(Collection entries)

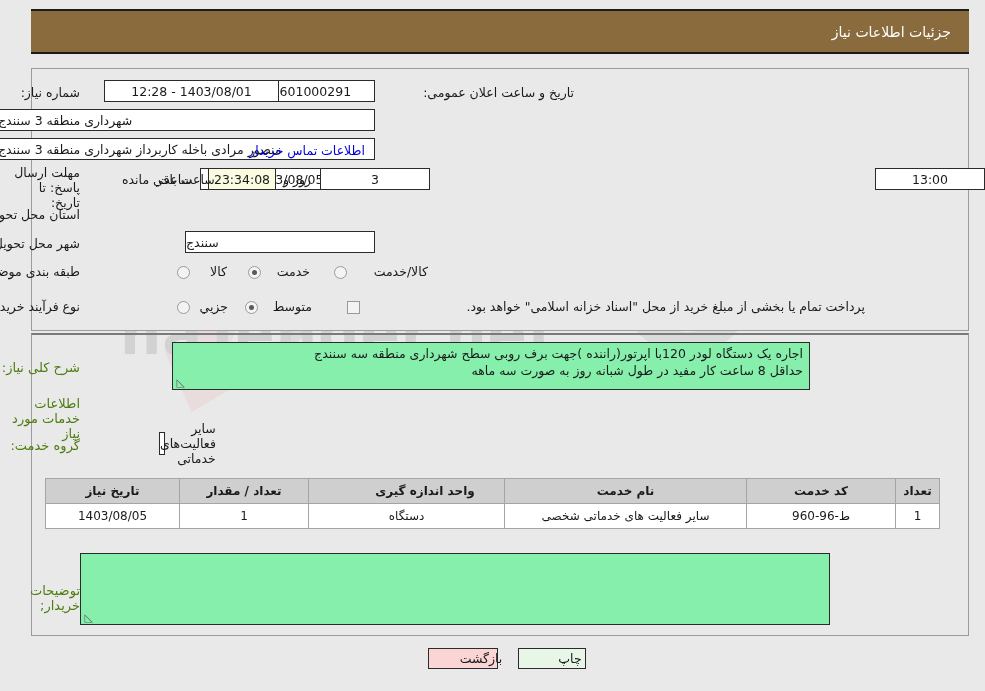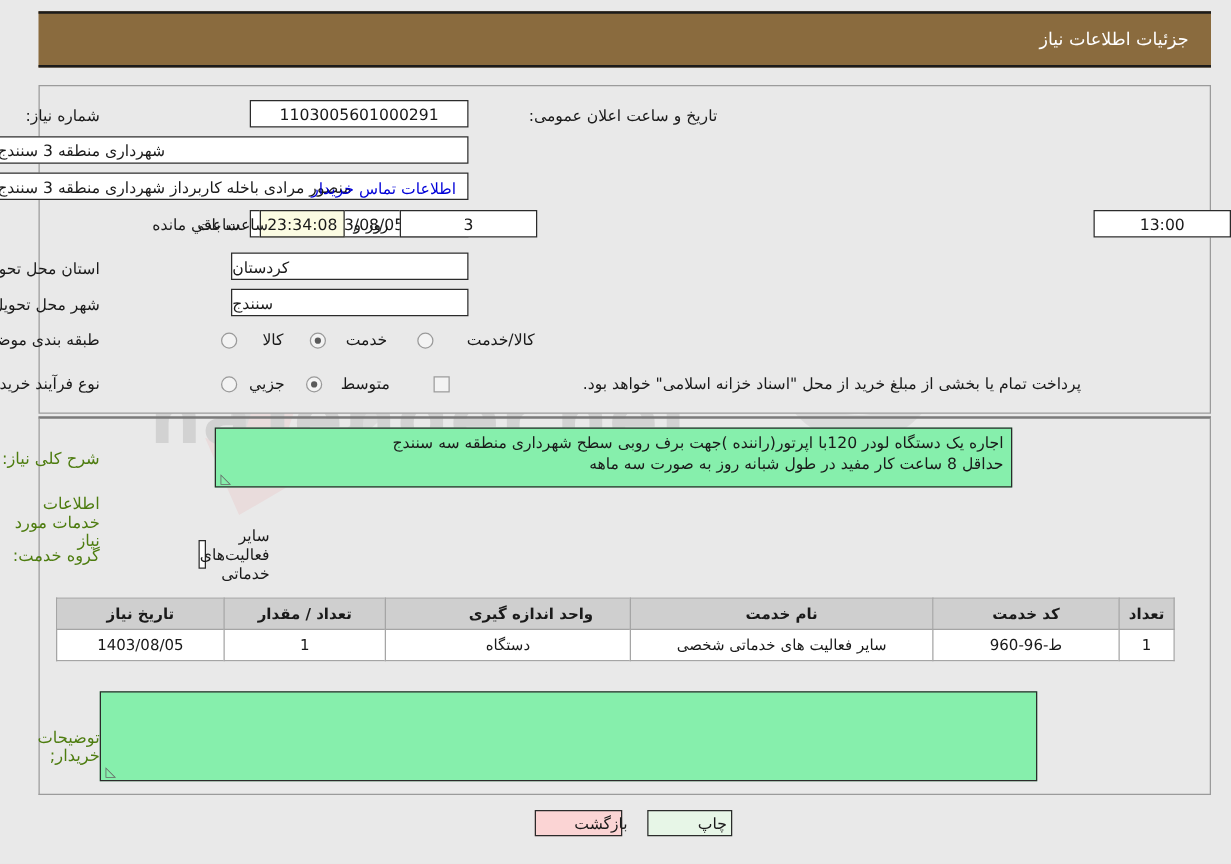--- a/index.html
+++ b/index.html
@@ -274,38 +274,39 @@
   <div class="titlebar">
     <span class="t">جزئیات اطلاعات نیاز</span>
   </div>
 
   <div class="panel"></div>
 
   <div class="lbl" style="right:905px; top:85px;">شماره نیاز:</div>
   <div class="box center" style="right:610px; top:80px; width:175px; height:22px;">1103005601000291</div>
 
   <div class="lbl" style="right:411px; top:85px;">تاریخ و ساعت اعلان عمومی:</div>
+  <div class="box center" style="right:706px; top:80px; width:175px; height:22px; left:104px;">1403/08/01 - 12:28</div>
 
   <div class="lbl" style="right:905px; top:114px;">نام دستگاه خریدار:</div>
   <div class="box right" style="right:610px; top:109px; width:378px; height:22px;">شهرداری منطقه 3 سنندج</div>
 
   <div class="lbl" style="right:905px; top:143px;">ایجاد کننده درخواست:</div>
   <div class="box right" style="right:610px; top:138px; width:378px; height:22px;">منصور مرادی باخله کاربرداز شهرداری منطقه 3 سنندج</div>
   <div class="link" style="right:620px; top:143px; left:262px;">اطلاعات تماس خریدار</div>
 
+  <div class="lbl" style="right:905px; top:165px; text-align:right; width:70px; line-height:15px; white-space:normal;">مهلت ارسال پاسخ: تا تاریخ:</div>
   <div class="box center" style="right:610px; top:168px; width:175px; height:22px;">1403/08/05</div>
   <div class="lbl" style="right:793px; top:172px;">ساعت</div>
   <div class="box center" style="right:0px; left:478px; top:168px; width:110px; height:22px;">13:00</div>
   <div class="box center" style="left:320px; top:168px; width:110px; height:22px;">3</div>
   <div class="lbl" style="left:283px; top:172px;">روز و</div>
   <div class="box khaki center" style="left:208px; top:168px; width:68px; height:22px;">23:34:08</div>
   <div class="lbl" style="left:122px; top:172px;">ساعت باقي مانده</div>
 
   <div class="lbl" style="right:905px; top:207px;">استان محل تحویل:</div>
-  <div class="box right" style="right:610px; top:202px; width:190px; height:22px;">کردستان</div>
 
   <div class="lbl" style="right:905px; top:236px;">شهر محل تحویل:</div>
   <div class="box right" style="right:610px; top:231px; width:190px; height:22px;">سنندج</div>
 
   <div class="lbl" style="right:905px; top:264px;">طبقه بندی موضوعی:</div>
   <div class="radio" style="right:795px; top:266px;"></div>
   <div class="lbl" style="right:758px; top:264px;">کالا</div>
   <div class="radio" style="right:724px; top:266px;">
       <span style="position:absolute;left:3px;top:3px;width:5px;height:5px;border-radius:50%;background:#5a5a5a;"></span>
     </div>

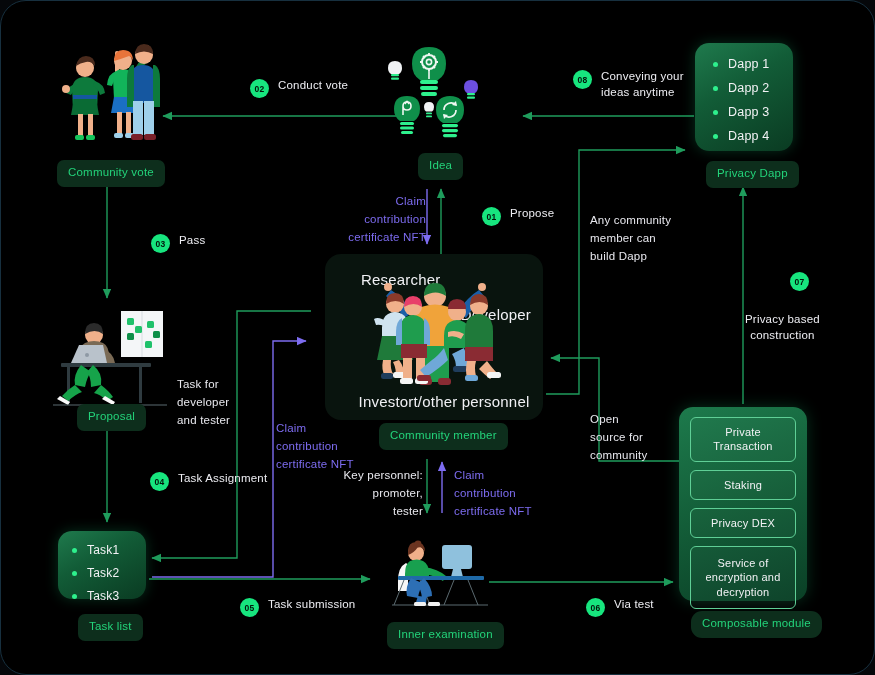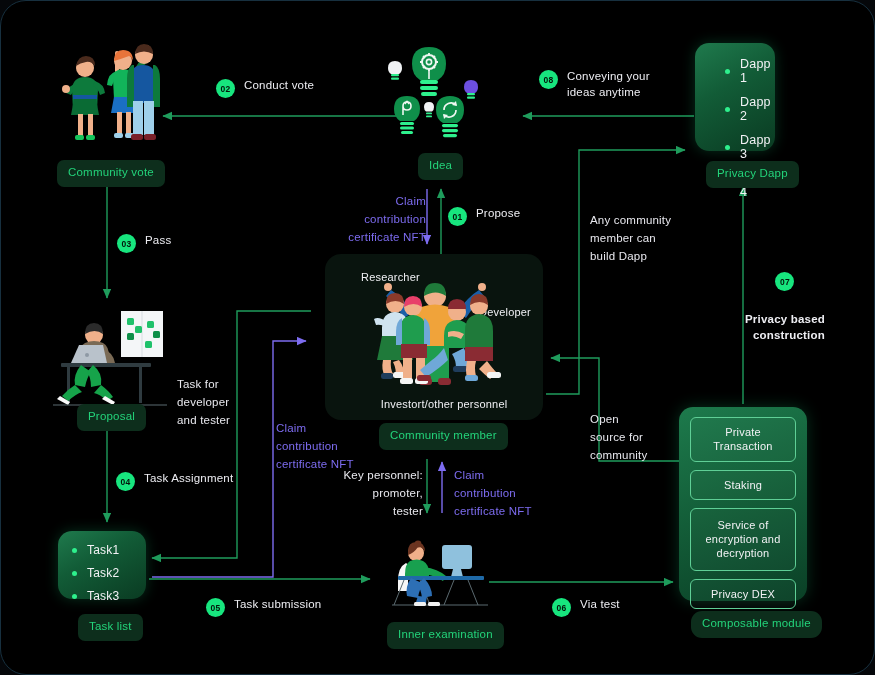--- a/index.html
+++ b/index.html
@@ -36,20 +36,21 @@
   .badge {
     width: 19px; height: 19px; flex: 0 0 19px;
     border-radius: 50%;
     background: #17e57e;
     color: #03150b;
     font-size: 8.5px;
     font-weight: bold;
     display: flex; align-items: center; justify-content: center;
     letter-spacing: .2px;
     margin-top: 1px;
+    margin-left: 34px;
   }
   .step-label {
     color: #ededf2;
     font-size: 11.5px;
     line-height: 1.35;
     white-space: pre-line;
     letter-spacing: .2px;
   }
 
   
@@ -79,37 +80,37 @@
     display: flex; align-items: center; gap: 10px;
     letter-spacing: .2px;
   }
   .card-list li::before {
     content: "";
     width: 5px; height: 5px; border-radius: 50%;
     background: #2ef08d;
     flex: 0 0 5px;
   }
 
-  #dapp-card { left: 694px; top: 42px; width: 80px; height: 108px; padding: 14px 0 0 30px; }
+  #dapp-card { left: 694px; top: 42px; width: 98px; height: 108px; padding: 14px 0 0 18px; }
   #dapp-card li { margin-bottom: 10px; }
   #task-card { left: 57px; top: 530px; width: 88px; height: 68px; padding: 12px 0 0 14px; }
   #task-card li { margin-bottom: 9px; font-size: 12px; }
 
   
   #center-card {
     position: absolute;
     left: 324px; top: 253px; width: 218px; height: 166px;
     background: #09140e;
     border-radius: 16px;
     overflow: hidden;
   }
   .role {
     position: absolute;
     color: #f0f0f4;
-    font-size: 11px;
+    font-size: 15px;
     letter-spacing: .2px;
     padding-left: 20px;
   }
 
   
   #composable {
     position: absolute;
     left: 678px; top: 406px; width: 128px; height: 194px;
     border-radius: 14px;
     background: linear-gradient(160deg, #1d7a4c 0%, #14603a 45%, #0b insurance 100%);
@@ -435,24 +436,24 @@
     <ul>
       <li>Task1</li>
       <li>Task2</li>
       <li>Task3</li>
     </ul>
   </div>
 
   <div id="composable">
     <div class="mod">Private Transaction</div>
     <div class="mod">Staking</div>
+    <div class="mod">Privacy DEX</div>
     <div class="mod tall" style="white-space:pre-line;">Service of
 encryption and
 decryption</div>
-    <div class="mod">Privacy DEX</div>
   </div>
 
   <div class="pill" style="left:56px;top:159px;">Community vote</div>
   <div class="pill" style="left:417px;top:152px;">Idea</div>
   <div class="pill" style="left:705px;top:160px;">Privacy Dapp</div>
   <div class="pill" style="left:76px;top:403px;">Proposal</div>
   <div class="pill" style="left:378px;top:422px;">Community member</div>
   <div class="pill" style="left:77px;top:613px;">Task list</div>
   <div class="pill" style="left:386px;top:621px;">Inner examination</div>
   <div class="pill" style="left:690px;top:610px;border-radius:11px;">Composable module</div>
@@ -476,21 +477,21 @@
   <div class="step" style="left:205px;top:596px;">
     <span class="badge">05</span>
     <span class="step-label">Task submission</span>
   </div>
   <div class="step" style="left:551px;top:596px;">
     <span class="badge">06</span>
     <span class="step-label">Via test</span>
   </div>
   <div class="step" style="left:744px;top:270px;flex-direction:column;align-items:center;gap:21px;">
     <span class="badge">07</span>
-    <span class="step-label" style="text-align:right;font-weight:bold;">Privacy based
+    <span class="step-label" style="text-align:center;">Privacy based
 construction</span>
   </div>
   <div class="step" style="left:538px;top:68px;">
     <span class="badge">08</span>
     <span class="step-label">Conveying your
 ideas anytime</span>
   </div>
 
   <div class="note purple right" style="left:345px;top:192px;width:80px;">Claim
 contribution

The task
Quote each record exactly as it stands, minus the pictures.

Reply to the exercise
--- a/index.html
+++ b/index.html
@@ -274,38 +274,39 @@
   <div class="titlebar">
     <span class="t">جزئیات اطلاعات نیاز</span>
   </div>
 
   <div class="panel"></div>
 
   <div class="lbl" style="right:905px; top:85px;">شماره نیاز:</div>
   <div class="box center" style="right:610px; top:80px; width:175px; height:22px;">1103005601000291</div>
 
   <div class="lbl" style="right:411px; top:85px;">تاریخ و ساعت اعلان عمومی:</div>
+  <div class="box center" style="right:706px; top:80px; width:175px; height:22px; left:104px;">1403/08/01 - 12:28</div>
 
   <div class="lbl" style="right:905px; top:114px;">نام دستگاه خریدار:</div>
   <div class="box right" style="right:610px; top:109px; width:378px; height:22px;">شهرداری منطقه 3 سنندج</div>
 
   <div class="lbl" style="right:905px; top:143px;">ایجاد کننده درخواست:</div>
   <div class="box right" style="right:610px; top:138px; width:378px; height:22px;">منصور مرادی باخله کاربرداز شهرداری منطقه 3 سنندج</div>
   <div class="link" style="right:620px; top:143px; left:262px;">اطلاعات تماس خریدار</div>
 
+  <div class="lbl" style="right:905px; top:165px; text-align:right; width:70px; line-height:15px; white-space:normal;">مهلت ارسال پاسخ: تا تاریخ:</div>
   <div class="box center" style="right:610px; top:168px; width:175px; height:22px;">1403/08/05</div>
   <div class="lbl" style="right:793px; top:172px;">ساعت</div>
   <div class="box center" style="right:0px; left:478px; top:168px; width:110px; height:22px;">13:00</div>
   <div class="box center" style="left:320px; top:168px; width:110px; height:22px;">3</div>
   <div class="lbl" style="left:283px; top:172px;">روز و</div>
   <div class="box khaki center" style="left:208px; top:168px; width:68px; height:22px;">23:34:08</div>
   <div class="lbl" style="left:122px; top:172px;">ساعت باقي مانده</div>
 
   <div class="lbl" style="right:905px; top:207px;">استان محل تحویل:</div>
-  <div class="box right" style="right:610px; top:202px; width:190px; height:22px;">کردستان</div>
 
   <div class="lbl" style="right:905px; top:236px;">شهر محل تحویل:</div>
   <div class="box right" style="right:610px; top:231px; width:190px; height:22px;">سنندج</div>
 
   <div class="lbl" style="right:905px; top:264px;">طبقه بندی موضوعی:</div>
   <div class="radio" style="right:795px; top:266px;"></div>
   <div class="lbl" style="right:758px; top:264px;">کالا</div>
   <div class="radio" style="right:724px; top:266px;">
       <span style="position:absolute;left:3px;top:3px;width:5px;height:5px;border-radius:50%;background:#5a5a5a;"></span>
     </div>

--- a/index.html
+++ b/index.html
@@ -36,20 +36,21 @@
   .badge {
     width: 19px; height: 19px; flex: 0 0 19px;
     border-radius: 50%;
     background: #17e57e;
     color: #03150b;
     font-size: 8.5px;
     font-weight: bold;
     display: flex; align-items: center; justify-content: center;
     letter-spacing: .2px;
     margin-top: 1px;
+    margin-left: 34px;
   }
   .step-label {
     color: #ededf2;
     font-size: 11.5px;
     line-height: 1.35;
     white-space: pre-line;
     letter-spacing: .2px;
   }
 
   
@@ -79,37 +80,37 @@
     display: flex; align-items: center; gap: 10px;
     letter-spacing: .2px;
   }
   .card-list li::before {
     content: "";
     width: 5px; height: 5px; border-radius: 50%;
     background: #2ef08d;
     flex: 0 0 5px;
   }
 
-  #dapp-card { left: 694px; top: 42px; width: 80px; height: 108px; padding: 14px 0 0 30px; }
+  #dapp-card { left: 694px; top: 42px; width: 98px; height: 108px; padding: 14px 0 0 18px; }
   #dapp-card li { margin-bottom: 10px; }
   #task-card { left: 57px; top: 530px; width: 88px; height: 68px; padding: 12px 0 0 14px; }
   #task-card li { margin-bottom: 9px; font-size: 12px; }
 
   
   #center-card {
     position: absolute;
     left: 324px; top: 253px; width: 218px; height: 166px;
     background: #09140e;
     border-radius: 16px;
     overflow: hidden;
   }
   .role {
     position: absolute;
     color: #f0f0f4;
-    font-size: 11px;
+    font-size: 15px;
     letter-spacing: .2px;
     padding-left: 20px;
   }
 
   
   #composable {
     position: absolute;
     left: 678px; top: 406px; width: 128px; height: 194px;
     border-radius: 14px;
     background: linear-gradient(160deg, #1d7a4c 0%, #14603a 45%, #0b insurance 100%);
@@ -435,24 +436,24 @@
     <ul>
       <li>Task1</li>
       <li>Task2</li>
       <li>Task3</li>
     </ul>
   </div>
 
   <div id="composable">
     <div class="mod">Private Transaction</div>
     <div class="mod">Staking</div>
+    <div class="mod">Privacy DEX</div>
     <div class="mod tall" style="white-space:pre-line;">Service of
 encryption and
 decryption</div>
-    <div class="mod">Privacy DEX</div>
   </div>
 
   <div class="pill" style="left:56px;top:159px;">Community vote</div>
   <div class="pill" style="left:417px;top:152px;">Idea</div>
   <div class="pill" style="left:705px;top:160px;">Privacy Dapp</div>
   <div class="pill" style="left:76px;top:403px;">Proposal</div>
   <div class="pill" style="left:378px;top:422px;">Community member</div>
   <div class="pill" style="left:77px;top:613px;">Task list</div>
   <div class="pill" style="left:386px;top:621px;">Inner examination</div>
   <div class="pill" style="left:690px;top:610px;border-radius:11px;">Composable module</div>
@@ -476,21 +477,21 @@
   <div class="step" style="left:205px;top:596px;">
     <span class="badge">05</span>
     <span class="step-label">Task submission</span>
   </div>
   <div class="step" style="left:551px;top:596px;">
     <span class="badge">06</span>
     <span class="step-label">Via test</span>
   </div>
   <div class="step" style="left:744px;top:270px;flex-direction:column;align-items:center;gap:21px;">
     <span class="badge">07</span>
-    <span class="step-label" style="text-align:right;font-weight:bold;">Privacy based
+    <span class="step-label" style="text-align:center;">Privacy based
 construction</span>
   </div>
   <div class="step" style="left:538px;top:68px;">
     <span class="badge">08</span>
     <span class="step-label">Conveying your
 ideas anytime</span>
   </div>
 
   <div class="note purple right" style="left:345px;top:192px;width:80px;">Claim
 contribution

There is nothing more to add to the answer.